En este contexto conviene subrayar que el Concilio Vaticano II ya recordó que la Iglesia “se sirve de los medios temporales en cuanto su propia misión lo exige” (AA 7), por lo tanto, el fundamento de la posesión de los bienes temporales en la Iglesia es el cumplimiento y desarrollo de su misión eclesial específica. Y el mismo Concilio también precisó en hermosas palabras -tomadas de la más antigua tradición eclesial- que estas finalidades son “para la ordenación del culto divino, para procurar la honesta sustentación del clero y para realizar obras de apostolado o de caridad, sobre todo para con los pobres” (PO 17, 3). Precisamente, y sólo para cumplir estos fines genéricos y esenciales, podemos decir que la Iglesia tiene un derecho original que es independiente de la potestad civil, para adquirirlos, retenerlos, administrarlos y enajenarlos (c. 1254, §1).

Esta es la única perspectiva desde la que se puede entender la existencia y posesión de los bienes temporales en la Iglesia y la existencia del patrimonio eclesiástico histórico -del que se pueden vislumbrar otras finalidades más amplias pero que, en definitiva, se integran en estas específicas- y del, podríamos decir, fungible.

Por otro lado, uno de los deberes de todos los fieles en la Iglesia es el de “ayudar a la Iglesia en sus necesidades” (indicado en el c. 222, que también bebe de antiguas fuentes), necesidades que no son otras que las que hemos indicado anteriormente, las necesarias, y sólo ellas, para llevar a cabo en el mundo de hoy sus fines evangelizadores propios y, sobre todo, el deber de la caridad con los pobres y necesitados. Y así, la legislación canónica recoge en el Libro V del Código de Derecho Canónico los múltiples modos por los cuales se puede articular este deber fundamental de los fieles, y que consisten no sólo en la ayuda personal que pueden prestar con su disponibilidad evangelizadora, sino también en elementos concretos como donaciones, limosnas, aportaciones, disposiciones testamentarias, etc., que pueden hacer espontáneamente, o las prestaciones económicas que en ciertos casos y situaciones pide la autoridad, tales como tributos que el Obispo diocesano tiene derecho a imponer a las personas jurídicas sujetas a su jurisdicción para, por ejemplo, subvenir necesidades diocesanas que de otro modo serían muy difíciles de cubrir.
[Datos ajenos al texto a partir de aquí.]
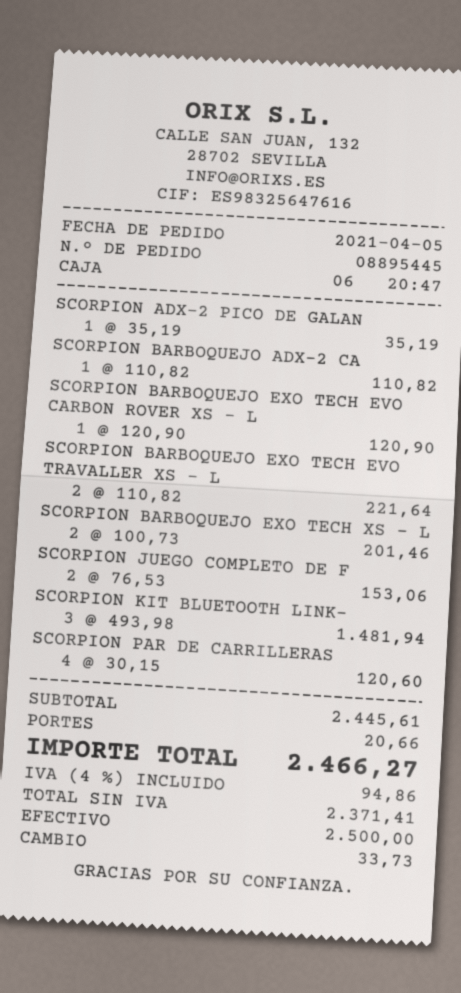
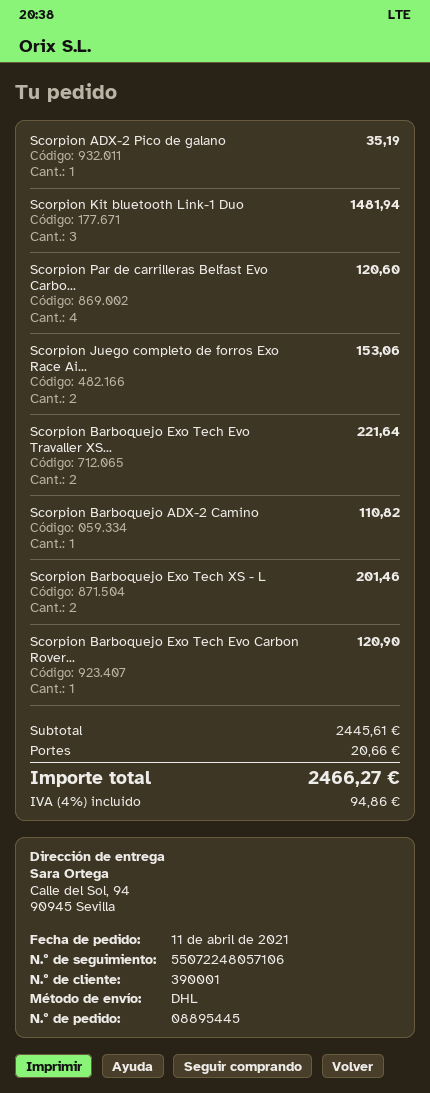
order date: 2021-04-05 -> 2021-04-11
No hay más justificación que ésta para que el ordenamiento canónico de la Iglesia especifique de una manera detallada cuáles son no sólo las obligaciones de los fieles, sino también las de la autoridad eclesiástica para cuidar este patrimonio y que no se pierda. No hay más justificación que ésta para que la legislación canónica tenga un exquisito cuidado en salvaguardar la voluntad de los fieles que donan sus propios bienes para ayudar a las necesidades eclesiales, y tenga la norma también un exquisito cuidado en darles una configuración jurídica específica para que puedan cumplir cabalmente y de la mejor manera los fines a los que están destinados por los donantes y fundadores. Y podemos decir que este exquisito cuidado que tiene la Iglesia a la hora de salvaguardar su patrimonio, de erigir fundaciones (o conjuntos de bienes cuya rentabilidad se destina a un fin únicamente eclesial) o de aceptar donaciones de los fieles (únicamente para cumplir un fin eclesial) se traicionaría o tendría consecuencias jurídicas innegables -que también contempla la legislación eclesial en preceptos penales- si los administradores de los bienes temporales en la Iglesia buscaran otros fines que no están de acuerdo a su naturaleza y a su misión o se aprovecharan de ellos buscando un beneficio meramente personal.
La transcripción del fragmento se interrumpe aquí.